Petro Poroshenko, Ukraine’s billionaire “chocolate king,” whose corporate empire includes automotive plants, a shipyard, a TV channel and the country’s largest candy company, won the presidential election of 2014 by a landslide, a result widely attributed to his political acumen. Poroshenko has adroitly shifted his political affiliations over the years and avoided being tainted by Ukraine’s long line of corrupt leaders and oligarchs. Although he vowed to oppose the oligarchs and “prevent the inappropriate influence of private interests on the state,” critics are still waiting for him to deliver. A supporter of the 2004 pro-Europe, pro-democracy Orange Revolution, he also has positioned himself as a nationalist who could pursue peaceful relations with Russia.
In the data
In August 2014, as Russian troops rolled into Eastern Ukraine, Poroshenko became the sole shareholder of Prime Asset Partners Limited, which Mossack Fonseca set up in the British Virgin Islands. A Cyprus law firm representing the newly acquired company described it as a “holding company of Cyprus and Ukrainian companies of the Roshen Group, one of the largest European manufacturers of confectionery products.” The firm wrote that, though Prime Assets Partners was for “a person involved in politics,” it had “nothing to do with his political activities." During his 2015 presidential campaign, Poroshenko had pledged to sell most of his assets, all of which were transferred to Prime Assets Capital, according to a news account. In October 2014, a Ukrainian bank in which Poroshenko owns a majority stake, International Invest Bank, wrote a reference letter to Mossack Fonseca saying that his accounts there “have been conducted properly up to our satisfaction.”

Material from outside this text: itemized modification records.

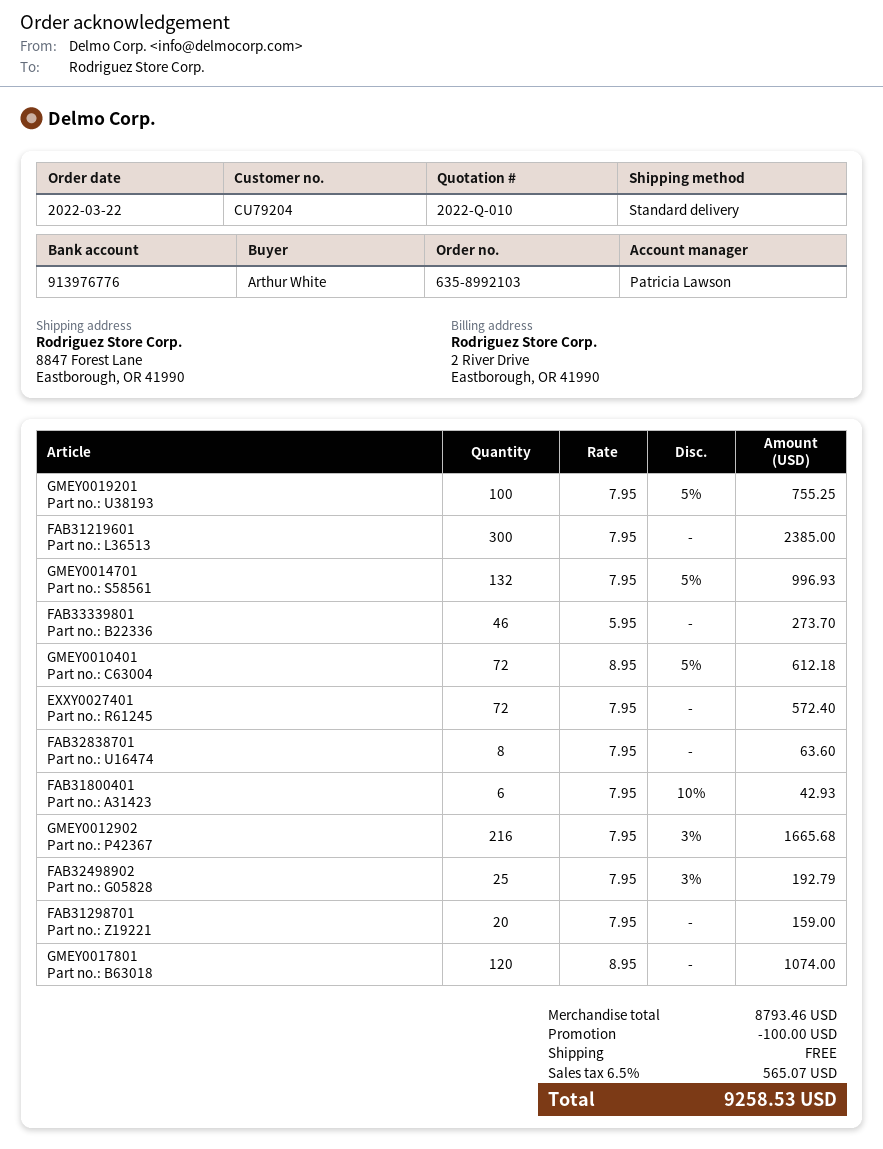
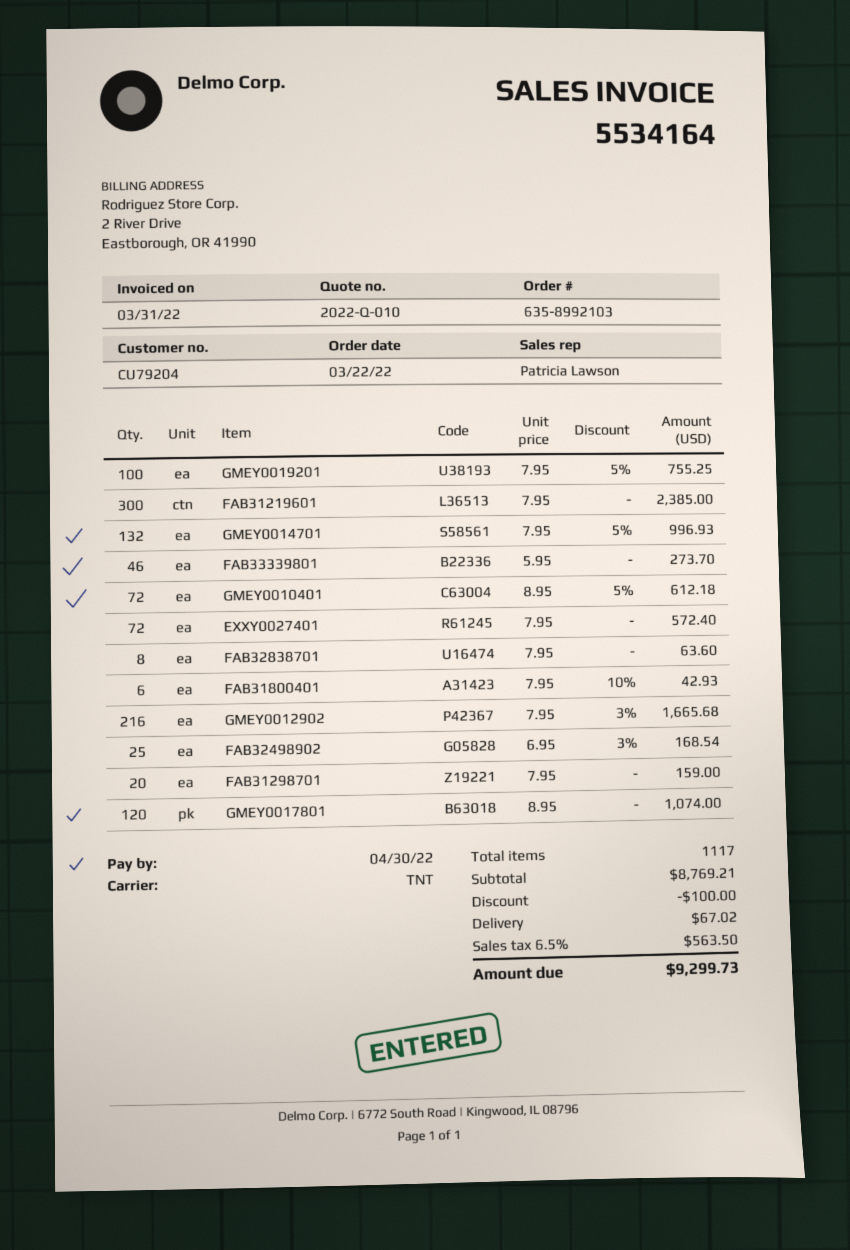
shipping method: standard -> TNT
FAB32498902: 25 x 7.95 - 3% = 192.79 -> 25 x 6.95 - 3% = 168.54
subtotal: 8793.46 -> 8769.21
shipping: 0.00 -> 67.02
tax: 6.5% = 565.07 -> 6.5% = 563.50
total: 9258.53 -> 9299.73

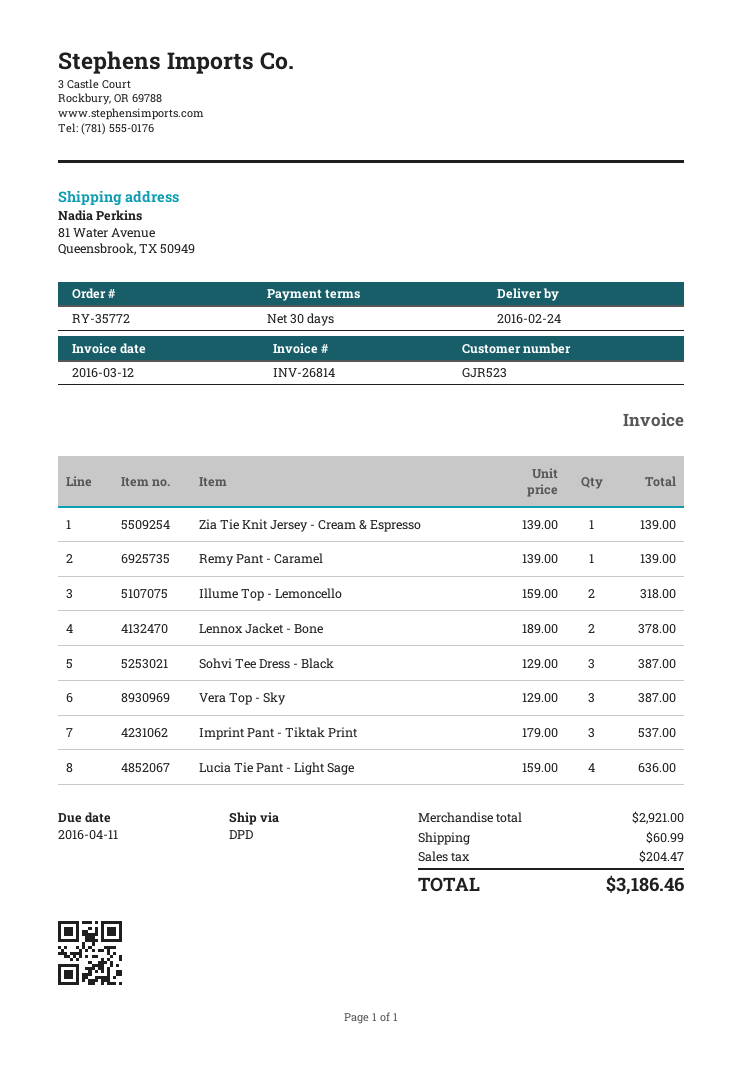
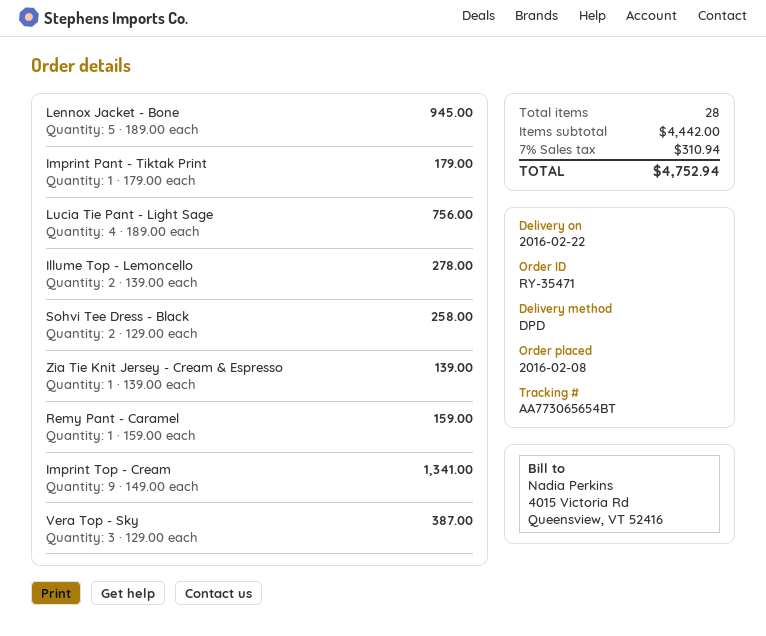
order number: RY-35772 -> RY-35471
delivery date: 2016-02-24 -> 2016-02-22
Remy Pant - Caramel: 1 x 139.00 = 139.00 -> 1 x 159.00 = 159.00
Illume Top - Lemoncello: 2 x 159.00 = 318.00 -> 2 x 139.00 = 278.00
Lennox Jacket - Bone: 2 x 189.00 = 378.00 -> 5 x 189.00 = 945.00
Sohvi Tee Dress - Black: 3 x 129.00 = 387.00 -> 2 x 129.00 = 258.00
Imprint Pant - Tiktak Print: 3 x 179.00 = 537.00 -> 1 x 179.00 = 179.00
Lucia Tie Pant - Light Sage: 4 x 159.00 = 636.00 -> 4 x 189.00 = 756.00
Imprint Top - Cream: none -> 9 x 149.00 = 1341.00
subtotal: 2921.00 -> 4442.00
shipping: 60.99 -> none
tax: 204.47 -> 310.94
total: 3186.46 -> 4752.94

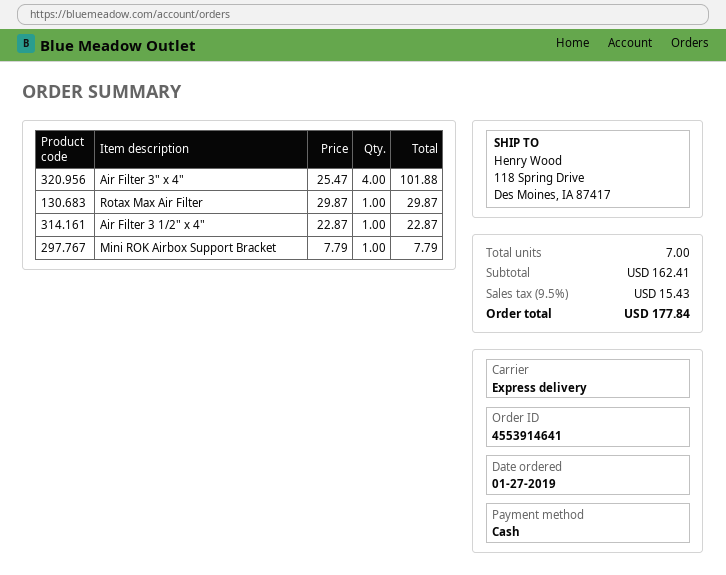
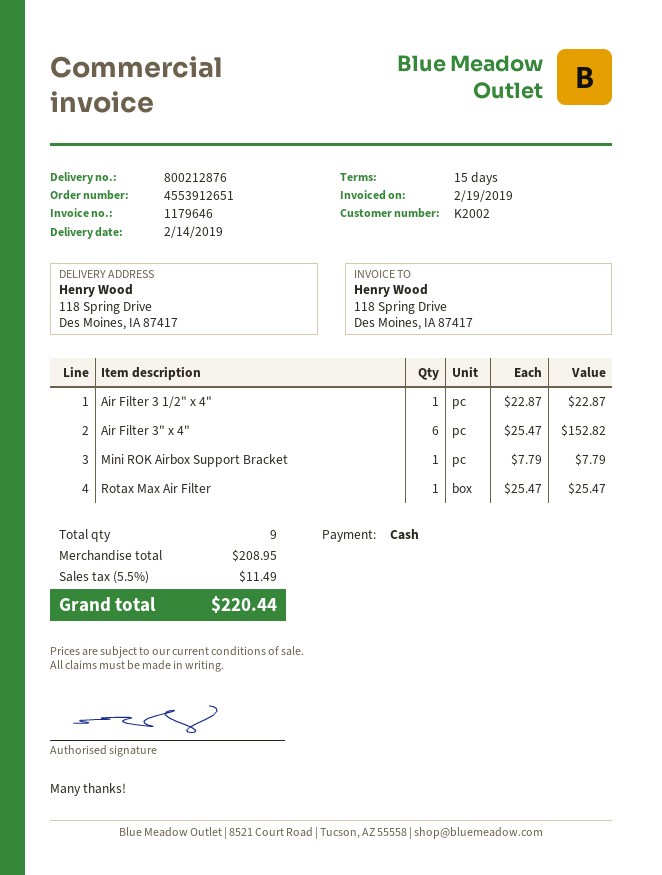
order number: 4553914641 -> 4553912651
Air Filter 3" x 4": 4 x 25.47 = 101.88 -> 6 x 25.47 = 152.82
Rotax Max Air Filter: 1 x 29.87 = 29.87 -> 1 x 25.47 = 25.47
total quantity: 7 -> 9
subtotal: 162.41 -> 208.95
tax: 9.5% = 15.43 -> 5.5% = 11.49
total: 177.84 -> 220.44

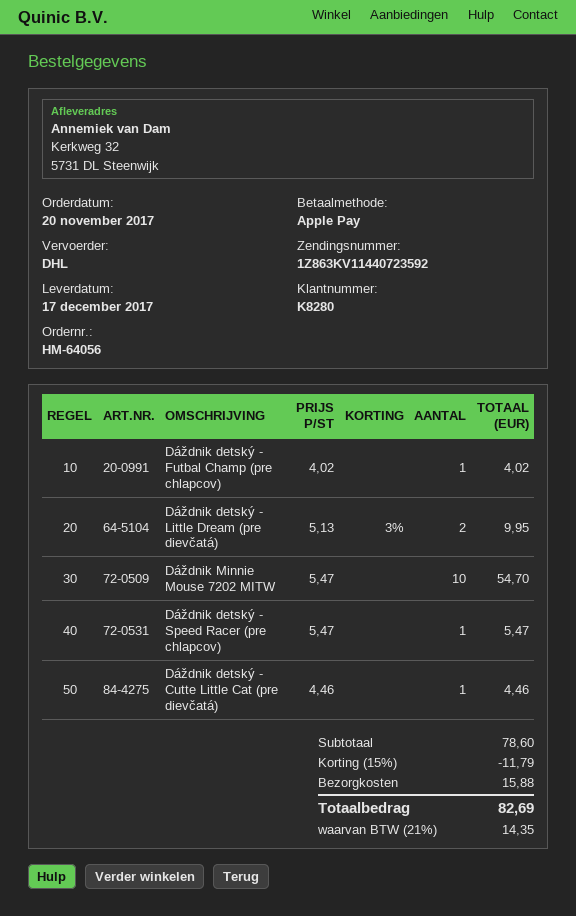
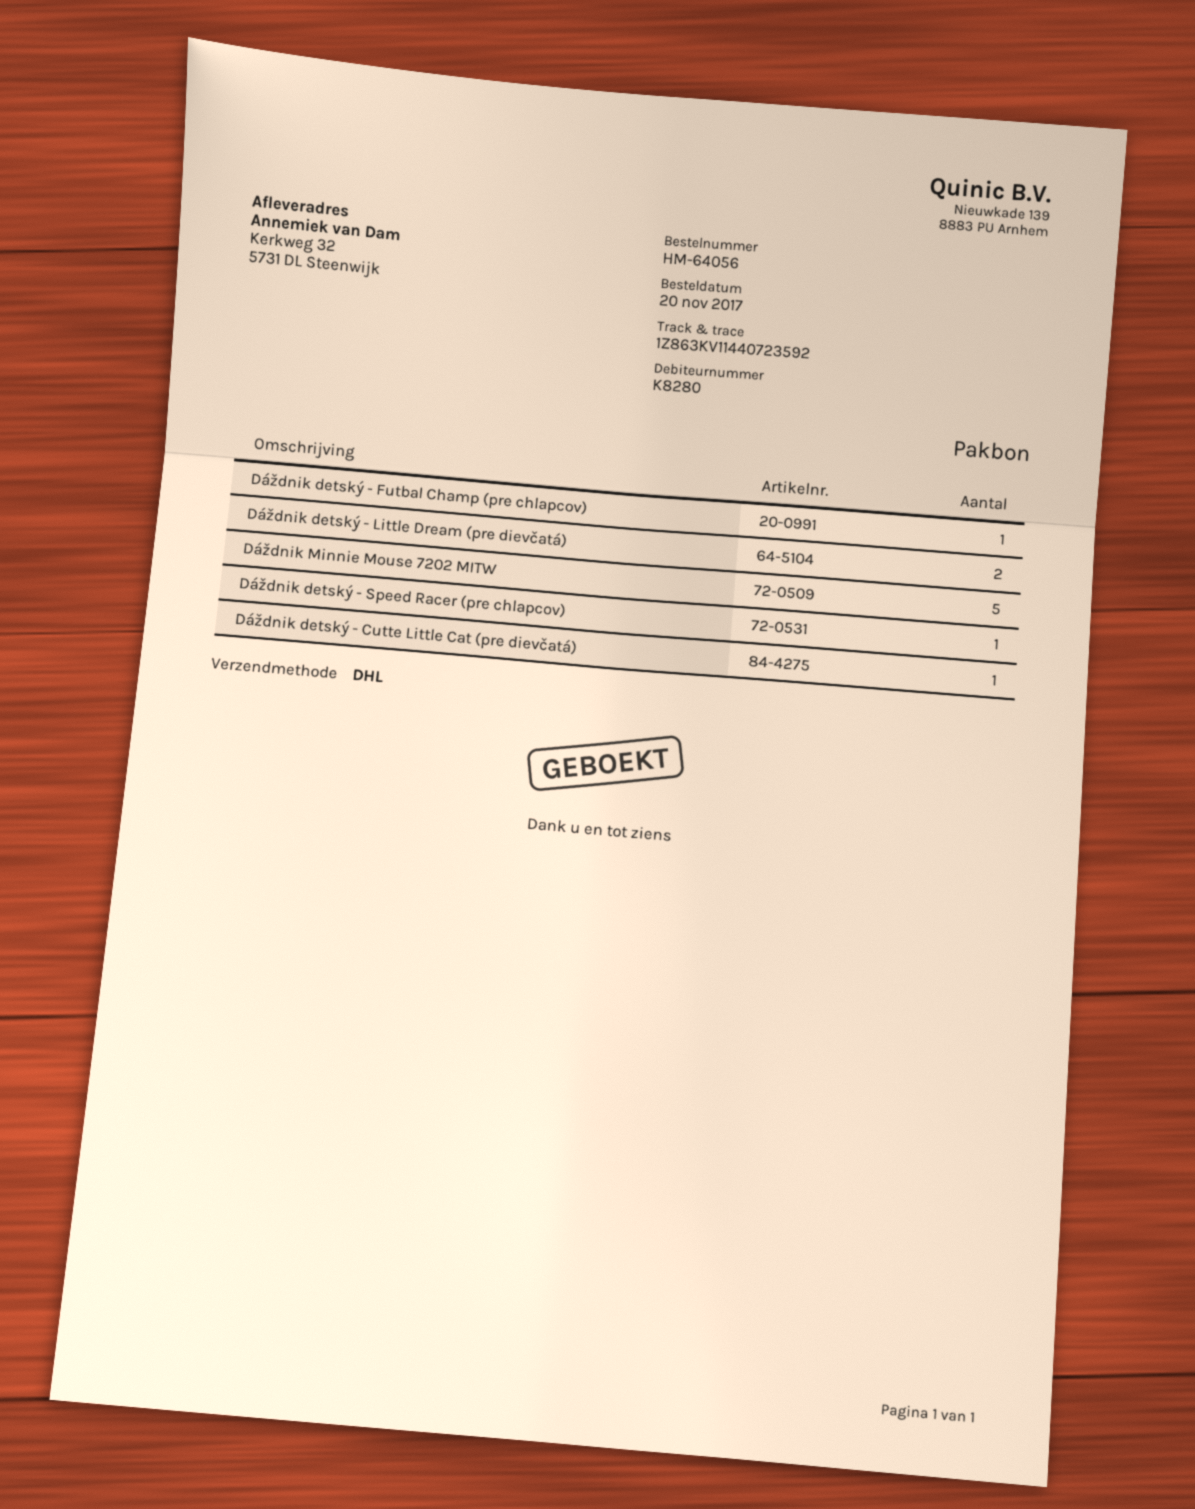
Dáždnik Minnie Mouse 7202 MITW: 10 -> 5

A spokesman for Poroshenko said that creation of the trust and related corporate structures had no relation to political and military events in Ukraine. Although Poroshenko didn't include Prime Asset Partners in his financial disclosures, his financial advisers noted that neither Prime Asset Partners nor two related companies in Cyprus and the Netherlands hold assets. They said that the company was part of a corporate restructuring to help sell the Roshen group. The structure is in line with "the market practice in Ukraine for businesses aiming to sell to strategic investors or to enter the capital markets, launch IPO, etc.," the advisers wrote. Although Poroshenko is the shareholder, his shares are managed by a licensed asset management company, and his assets have been held by an independently managed fund, Prime Asset Capital, since 2005, the advisers said. Those assets will be transferred to a "blind trust" once legal formalities are completed, according to the advisers.